Do you understand the Gospel at all George? Do you?

It was a strange sensation; almost like a voice was shouting at me from far, far away. I could not hear what it was saying but it was a sweet and almost pleading sound. Why is it pleading? Why all of this begging; what does it want from me? This was not the first time I encountered the dark siren and its mournful cry; there had been many times, many moments where it stopped me in my tracks and forced me to listen.


You are lost, George, you have no idea where you are going or where you need to go. You’re drifting, George, straight into the abyss.


“No, it cannot be! I know the right way; I exemplify the right way! If it were not for people like me, there would be no right way! Leave me alone foul, tempter…leave me be!”

“George, George dear; are you alright?”

I snapped out of my confusion; out of the trance that had engulfed me.

My wife, Victoria, stood in the door with a look of love and concern. She was in her nurse’s uniform with her satchel strapped across her chest; she was definitely a sight for sore eyes; and a savior from the phantom,

“Oh, uh Victoria, I…well, I uh…”

“George, what is the matter; you’re as pail as my mother’s lace curtains! Here honey, why don’t you sit down?” She made her move toward me but I stopped her with an upturned hand.

“No, I am fine, Victoria. The events of today have just gotten me a little riled up.”

“What events?” Then she looked me worriedly, “George, your blood pressure! Remember what Dr. Smith said…”

“I will be fine, Vicky, really; once I have taken care of that pastor of ours. He has decided to cancel services because of text message! A text message, Victoria!” My temper was rising again, “Not only that, he has turned my own daughter against me! I tell you, Vicky, she has been hanging around those two brats of hisway too much. I have half a mind to make sure she never talks to those two again.” I was once again fuming and I could feel the blood squirting.

“Well, George Sinclair, you would have half a mind if you did something as ridiculous as that!
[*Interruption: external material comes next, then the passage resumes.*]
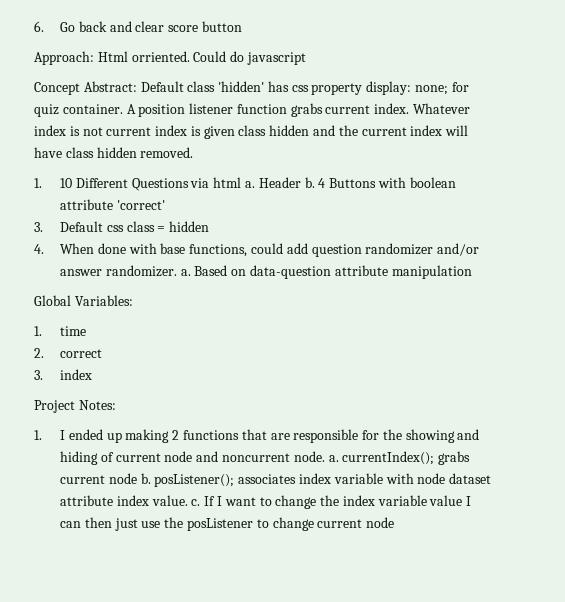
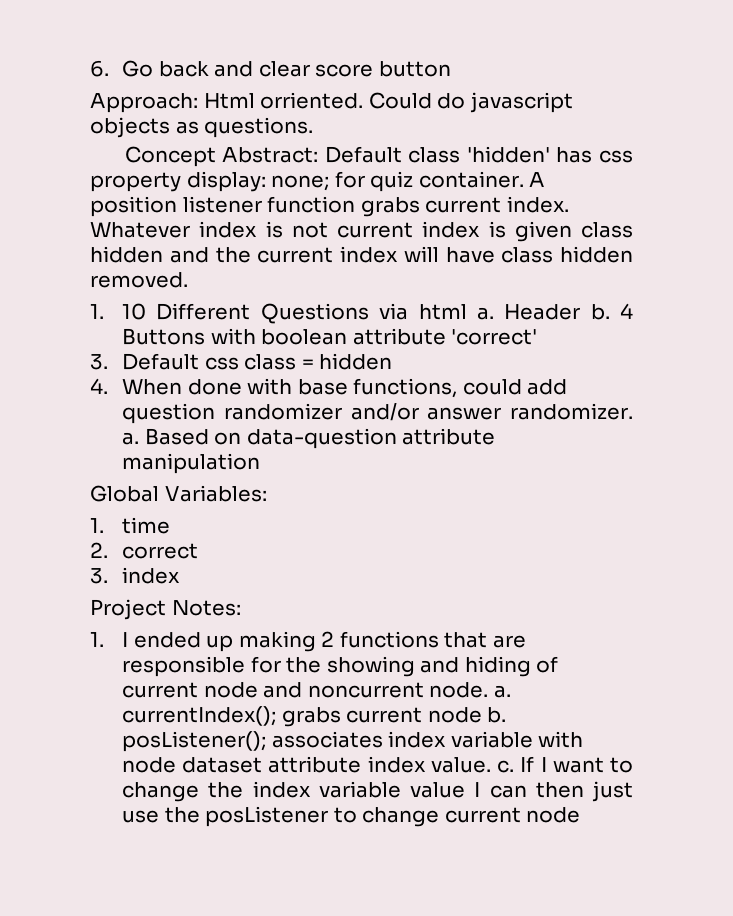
(306, 58) none -> [90,117,314,138] objects as questions.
Your daughter is smart enough and spiritual enough to be able to tell when she is getting fed garbage, I mean you should have heard…”
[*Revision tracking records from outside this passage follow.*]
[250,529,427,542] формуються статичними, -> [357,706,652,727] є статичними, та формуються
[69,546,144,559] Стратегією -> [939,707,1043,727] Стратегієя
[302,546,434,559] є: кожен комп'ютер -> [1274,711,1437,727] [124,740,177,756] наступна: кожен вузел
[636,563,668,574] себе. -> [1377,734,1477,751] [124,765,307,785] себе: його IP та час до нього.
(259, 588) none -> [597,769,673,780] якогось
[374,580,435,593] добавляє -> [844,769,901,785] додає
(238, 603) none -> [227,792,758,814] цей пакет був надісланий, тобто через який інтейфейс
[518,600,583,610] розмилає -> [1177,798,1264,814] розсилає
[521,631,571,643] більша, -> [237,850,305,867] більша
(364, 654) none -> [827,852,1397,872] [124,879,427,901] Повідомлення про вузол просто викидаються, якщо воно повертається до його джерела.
“Wait, did I just here you say that my daughter is more spiritual than I am? I was the one who she defied, openly defied; she just spit into the face of everything this family and our church has held dear! At least we used to before that viper began poisoning people’s minds!” I was enraged then; my own wife had turned against me.

“George, what are you talking about? I am not sure you are making sense…”

“SENSE? I AM MAKING PERFECT SENSE!” my volume went up way too high and Victoria gave me the warning she always gives me when I have gone too far, so I stepped down my tone. “The mayor is supposed to come to the church this morning and because of a threat from some prankster, Neil is cancelling the service! We need the mayor; we need more people like the mayor! We need them to invest in our church or it is going to go under! I would not be surprised if he staged this whole incident just so…”

“George, that is enough.” She did not yell, but I could tell Victoria was getting angry. “I loved Pastor Bradford as much as you did, but he is gone. It is time that you start examining your motives; if Pastor Neil is in the right, then God will let us know; if he is not, then God will let us know. Do you really want to find yourself fighting against God?”

“No, Victoria. I am fighting for God and that is why I am going to get the deacons to get rid of this man once and for all. Not only that, we are going to have church this morning, even if I have to call in the State Police.”

“George, you really should…”

But I had already shut her out; I pushed passed her and headed out the door. Revved up the ignition and peeled out of my driveway, headed for the direction of Daniel Kitting’s house.


I am going to stop that man once and for all; he has played god with our church long enough. It is time to show him who is really on God’s side.